Maintenant que vous avez un portrait fidèle de la situation, voici ce qui nous amène à un superbe débat. Et, pour être franc, c’est difficile de savoir qui aura tort ou qui aura raison et où il faudrait se situer entre les deux.

Attendu que :

  • Le tennis est un sport traditionnel, ce type de comportement iconoclaste est mal vu en partant.
  • Il n’existe aucun règlement interdisant à un joueur de déranger un adversaire en se déplaçant de cette façon.
  • Monfils et Isner semblent complices (ils se sont regardés en riant, à l’occasion, dans ce qui pourtant était un match serré de quart de finale).
  • Monfils prend son rival à témoin et ce dernier est d’accord avec lui.
  • Mohamed Lahyani est un des arbitres les plus compétents et respectés de sa profession, mais avec une légère tendance à vouloir faire partie du spectacle.
  • Un arbitre de chaise doit garder le contrôle sur le match et son rôle est de trancher en cas de litige, tout bizarre soit-il.

Étant donné que :

  • Gaël Monfils est un des joueurs les plus spectaculaires du circuit, tout en étant un des plus sympathiques également, et celui qu’on qualifie « d’artiste » est le type parfait du gamin qui est là pour jouer et plaire aux spectateurs.
  • Mohamed Lahyani, malgré son statut d’arbitre « superstar » a peut-être trop tendance à s’insérer dans le spectacle, justement. Sa suspension de deux semaines, à la suite de l’affaire Nike Kyrgios survenue en septembre 2019 au US Open, en est un exemple patent.
  • Monfils ne pouvait nuire qu’à lui-même en faisant ce genre de simagrées puisqu’il brise automatiquement sa concentration (surtout contre puissant serveur comme Isner)

Comment trancher ?

Ma première réaction était que Monfils n’avait pas à faire ça, car distraire l’adversaire, avec des gestes du genre, n’est pas respectueux. Mais… quel respect ? Pourquoi ? Excellente question. Et c’est là que des amants de la tradition, comme moi, se butent le nez sur les arguments de ceux qui veulent du spectacle.

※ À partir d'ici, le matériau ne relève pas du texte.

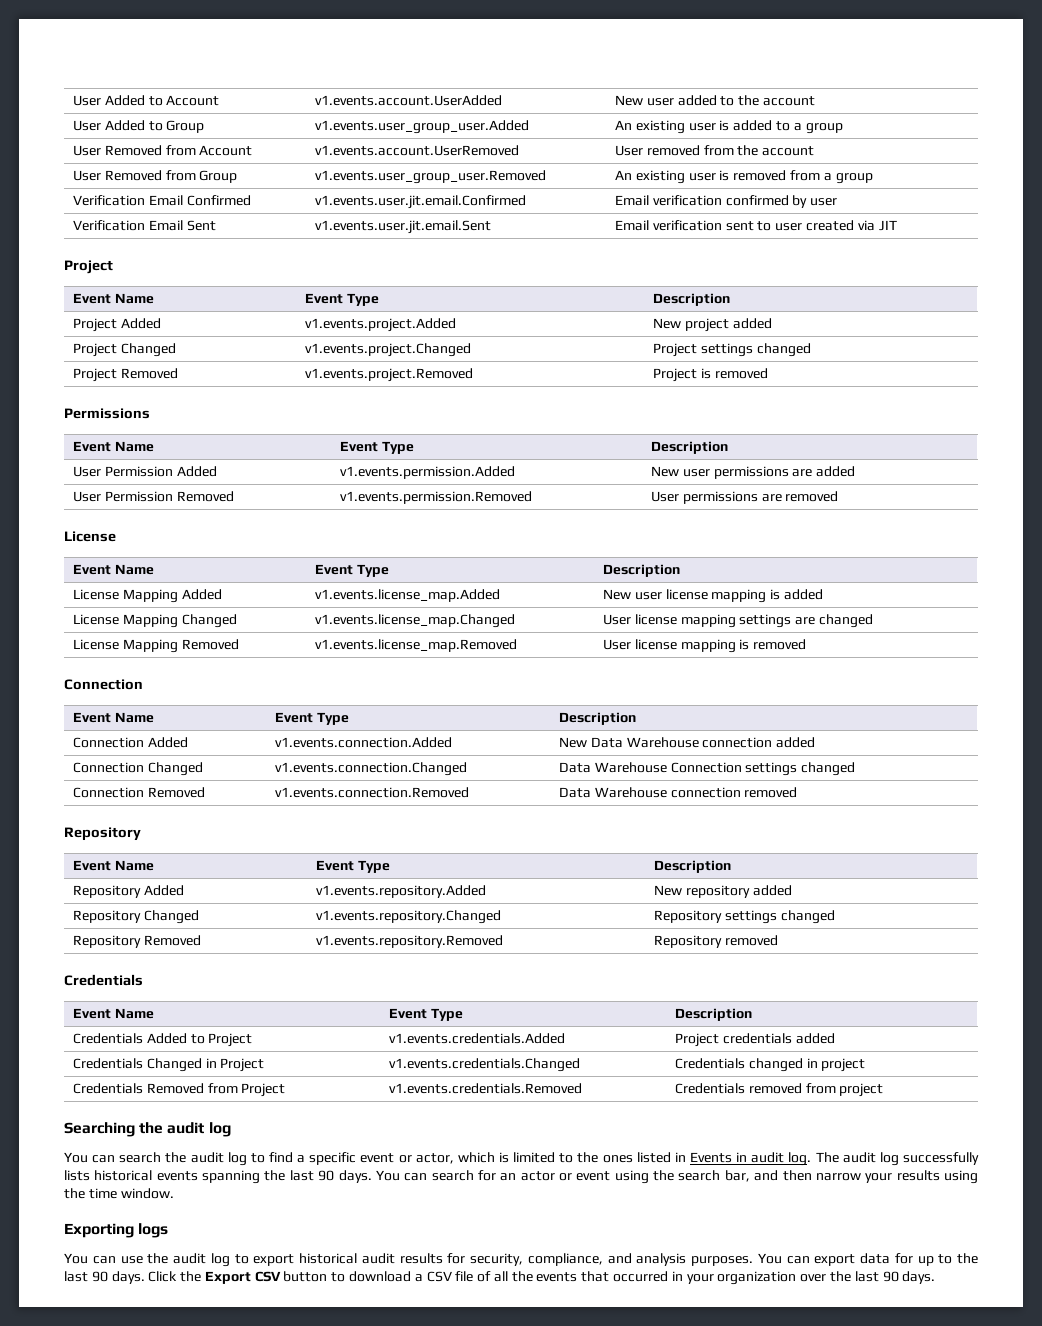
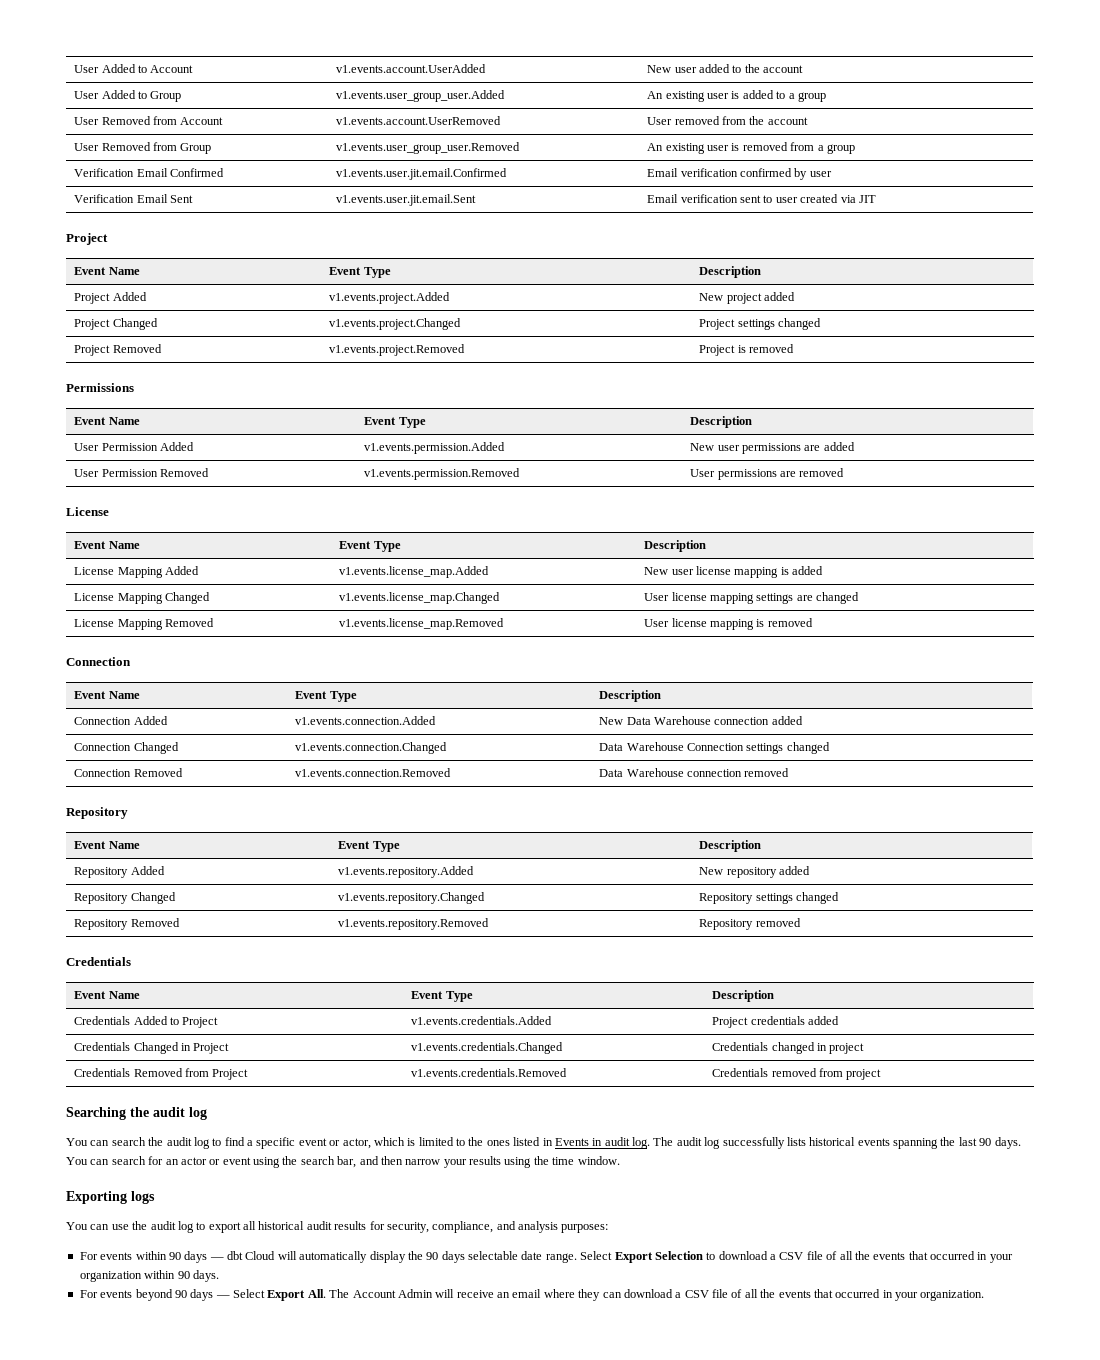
(295, 1260) none -> [243,1221,256,1230] all
[691,1253,978,1266] [64,1271,328,1284] purposes. You can export data for up to the last 90 days. Click the Export CSV button -> [561,1224,609,1233] [79,1251,703,1263] purposes: // For events within 90 days — dbt Cloud will automatically display the 90 days selectable date range. Select Export Selection
[800,1271,936,1284] over the last 90 days. -> [144,1270,219,1282] [79,1289,985,1301] within 90 days. // For events beyond 90 days — Select Export All. The Account Admin will receive an email where they can download a CSV file of all the events that occurred in your organization.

Si l’arbitre veut trancher, ce n’est pas avec des arguments comme le mien (je l’avoue bien honnêtement), mais avec un jugement aussi subtil que logique. Surtout que rien dans le règlement n’interdit ce type de mouvements.

Et dans ce cas-ci, en voyant les deux joueurs d’accord, Lahyani avait tout simplement à demander directement à Isner si ce comportement le dérangeait. Et, visiblement, Isner n’avait aucun problème avec ça. Au contraire, comme la suite l’a démontré.

Alors, autant laisser Monfils se brûler en jouant ainsi avec le feu.